Bu beni benden almıştı.
"Sıraç'tan, değil mi?" diye soran Sema'nın heyecanı, beni kendime getirdi. Ona bakarak başımı olumlu anlamda salladım. Birden o kadar gür ve keyifli bir kahkaha patlattı ki bu beni ürkütse bile hissedebileceğim tüm duygular bir tarafta yoğunlaştığı için tepki veremedim. "Şeyda keşke yüzünün hâlini görsen!"
Ona susmasını söylemek istedim ama bunu yapamadım. Elimdeki ağır vazoyu sehpaya bırakarak koltuğuma oturdum, yüzümü avuçlarıma yaslayıp güllere baktım. O kadar güzel görünüyorlardı ki tüm akşam onlara bakabilir, yazdığı notu Sıraç'ın sesinden dinliyor gibi defalarca okuyabilirdim.
"Duyar zamanı," Sema yanıma oturup güllere bakarken ciddi bir tavır aldı. "Güzelim gülleri dallarından kopartıp böyle vazolara koyuyorlar, bu hiç doğa dostu değil. Duyar bitmiştir." Sesi keyiflendi. "Ya Şeyda bunlar çok güzel!"
"Bence de..."
Birkaç dakika boyunca vazodaki güllere bakmaktan başka hiçbir şey yapamadım. Düşünemiyordum, bu benim için problemdi. Hiçbir şeyi düşünmek bile istemiyordum, yalnızca Sıraç burada olsaydı ona nasıl da sıkı sıkı sarılacağımı hayal edebiliyordum.
"Ben gidip Numan'a iyi geceler mesajı atmadan önce neden bana hiç gül almadığını soracağım.

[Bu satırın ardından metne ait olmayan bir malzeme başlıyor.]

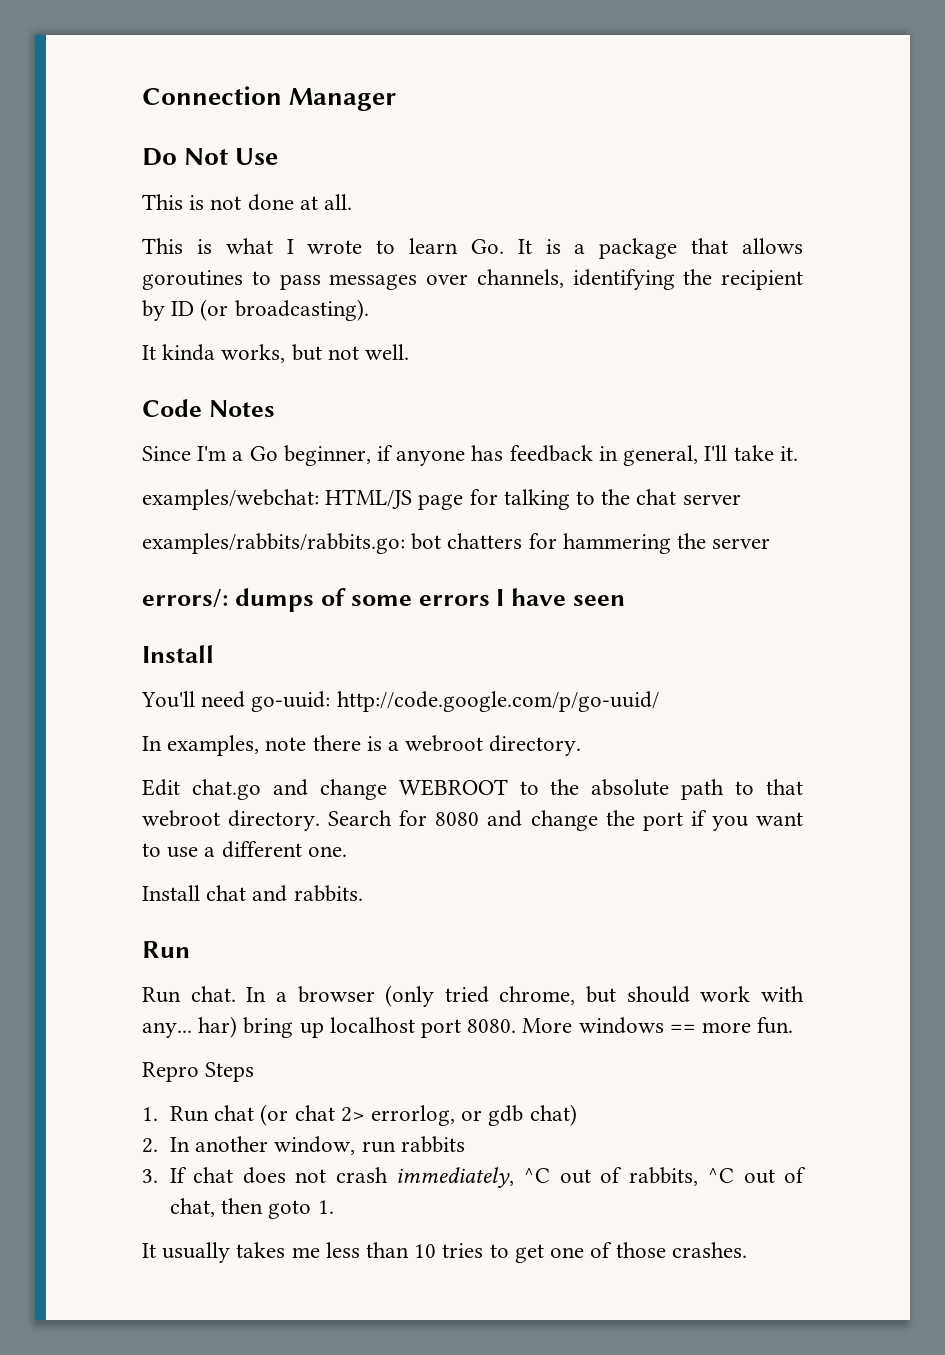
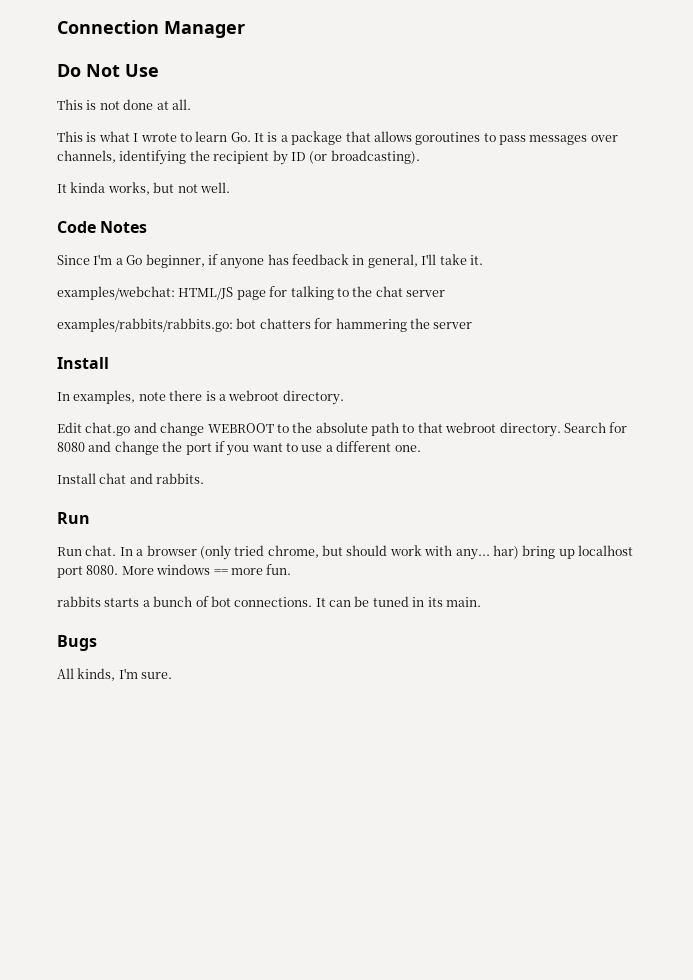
[142,588,626,612] [142,645,214,663] [141,691,659,712] errors/: dumps of some errors I have seen // Install // You'll need go-uuid: http://code.google.com/p/go-uuid/ -> [57,357,109,369] Install
[142,1062,255,1082] [142,1104,577,1126] [142,1136,465,1155] [142,1167,806,1188] [169,1198,334,1219] [142,1242,747,1263] Repro Steps // 1. Run chat (or chat 2> errorlog, or gdb chat) // 2. In another window, run rabbits // 3. If chat does not crash immediately, ^C out of rabbits, ^C out of chat, then goto 1. // It usually takes me less than 10 tries to get one of those crashes. -> [57,596,481,607] [57,635,97,651] [57,668,173,681] rabbits starts a bunch of bot connections. It can be tuned in its main. // Bugs // All kinds, I'm sure.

Sen de Sıraç'ı falan ararsın zaten." Hızlıca yanağımdan öptü. "İyi geceler diyeceğim ama daha ne kadar iyi olabilir?"
Sema benden bir cevap beklemeden salondan çıktı, peşinden kapıyı örterek beni salonda kırmızı güllerimle yalnız bıraktı. Sıraç'ın benden bir mesaj veya arama beklediğini biliyordum, ben onun yerinde olsam beklerdim. Ama hediyenin geldiği o ilk saf heyecanımla yazmış olmak istemiyordum, ayrıca saat gece yarısına yaklaşıyordu ve bu, hislerime kem vurabileceğim en zor saatler demekti.
ŞİMDİ OKUDUĞUN
İNFİLAK
Teen FictionAdaletin terazisi dengelidir. Adaletin kılıcı caydırıcıdır. Adalet tarafsızdır. On yedi yaşında şüpheli bir aracın kendisine kasıtlı olarak çarpmasıyla küçüklüğünden bu yana yapabildiği en iyi şeyi, dans etmeyi bırakmak zorunda kalan Şeyda, acımas...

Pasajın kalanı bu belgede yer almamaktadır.